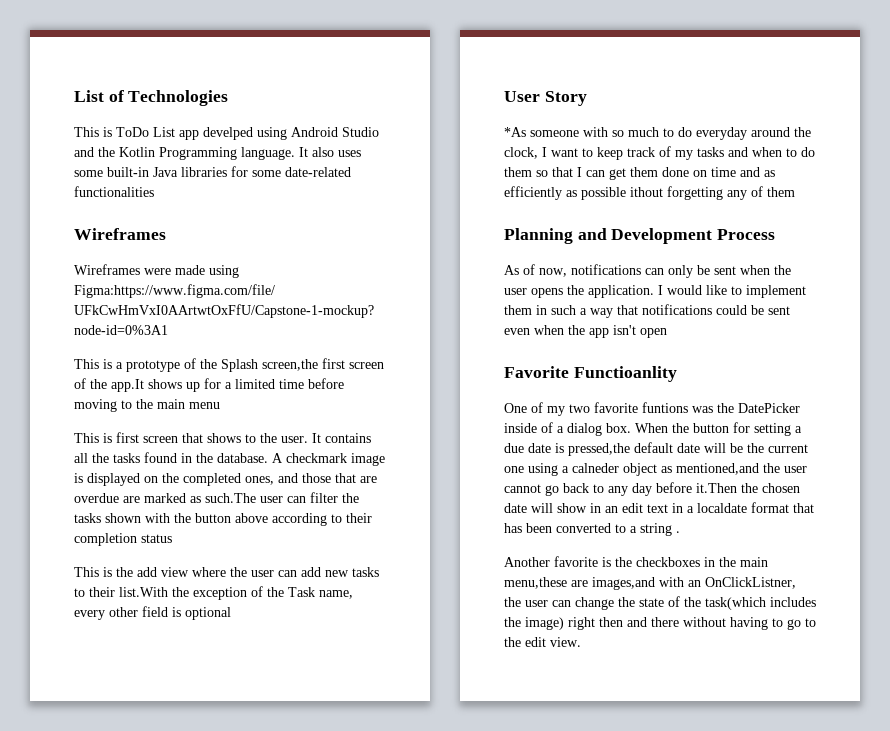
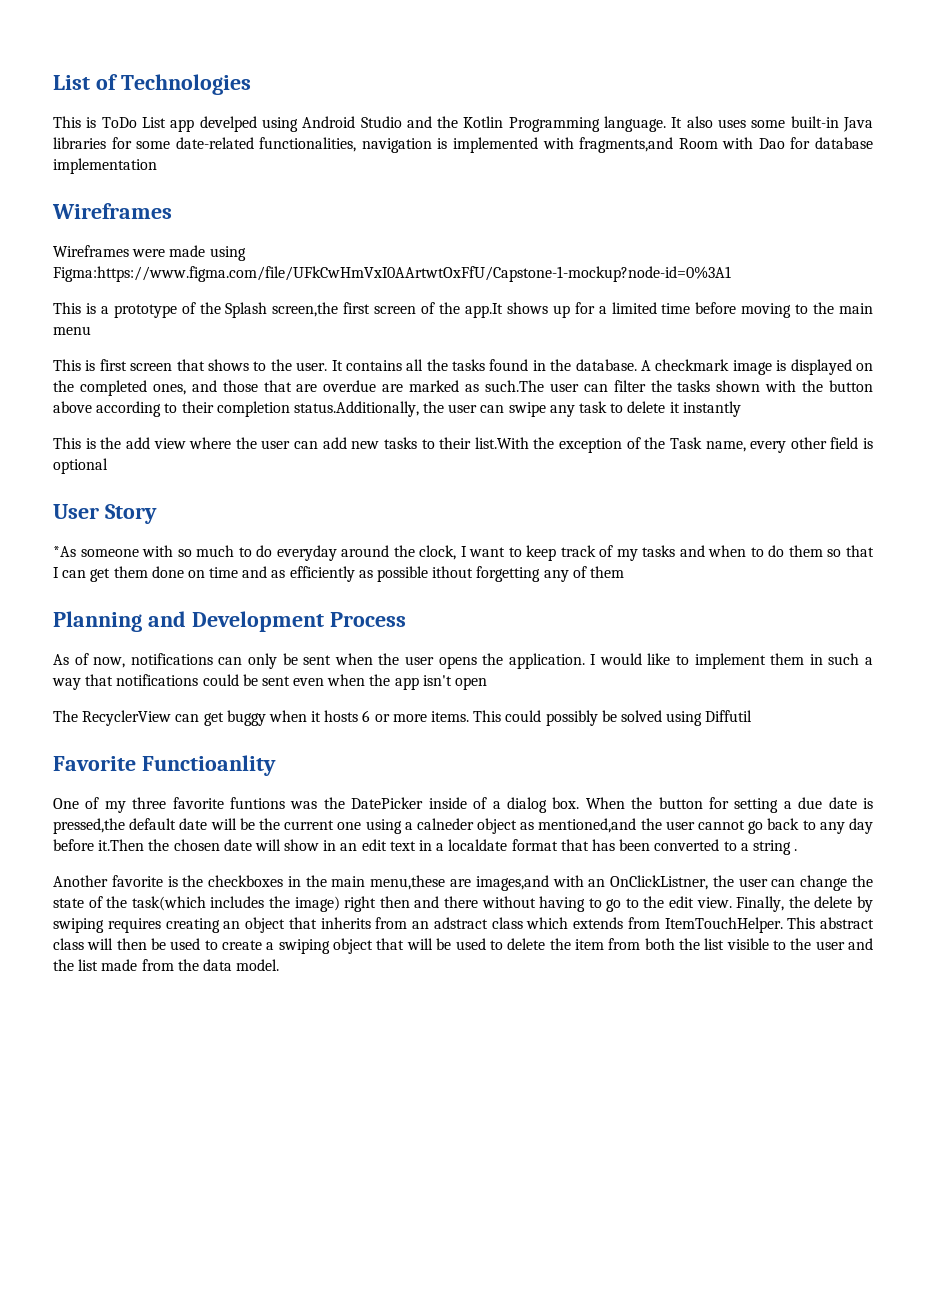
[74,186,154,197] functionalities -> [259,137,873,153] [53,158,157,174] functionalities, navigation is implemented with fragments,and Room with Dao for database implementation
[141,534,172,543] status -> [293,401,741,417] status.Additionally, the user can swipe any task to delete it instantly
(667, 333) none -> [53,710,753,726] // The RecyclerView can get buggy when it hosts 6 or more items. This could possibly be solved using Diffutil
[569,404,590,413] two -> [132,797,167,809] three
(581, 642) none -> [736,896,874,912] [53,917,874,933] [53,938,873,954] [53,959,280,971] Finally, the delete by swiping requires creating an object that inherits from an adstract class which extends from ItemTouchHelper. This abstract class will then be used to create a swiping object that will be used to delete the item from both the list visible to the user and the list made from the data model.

________________

### Action item
Working down from the line that contains "[569,404,590,413] two ->", retype each line exactly through the last line of the data, and give nothing else.

### Output
[569,404,590,413] two -> [132,797,167,809] three
(581, 642) none -> [736,896,874,912] [53,917,874,933] [53,938,873,954] [53,959,280,971] Finally, the delete by swiping requires creating an object that inherits from an adstract class which extends from ItemTouchHelper. This abstract class will then be used to create a swiping object that will be used to delete the item from both the list visible to the user and the list made from the data model.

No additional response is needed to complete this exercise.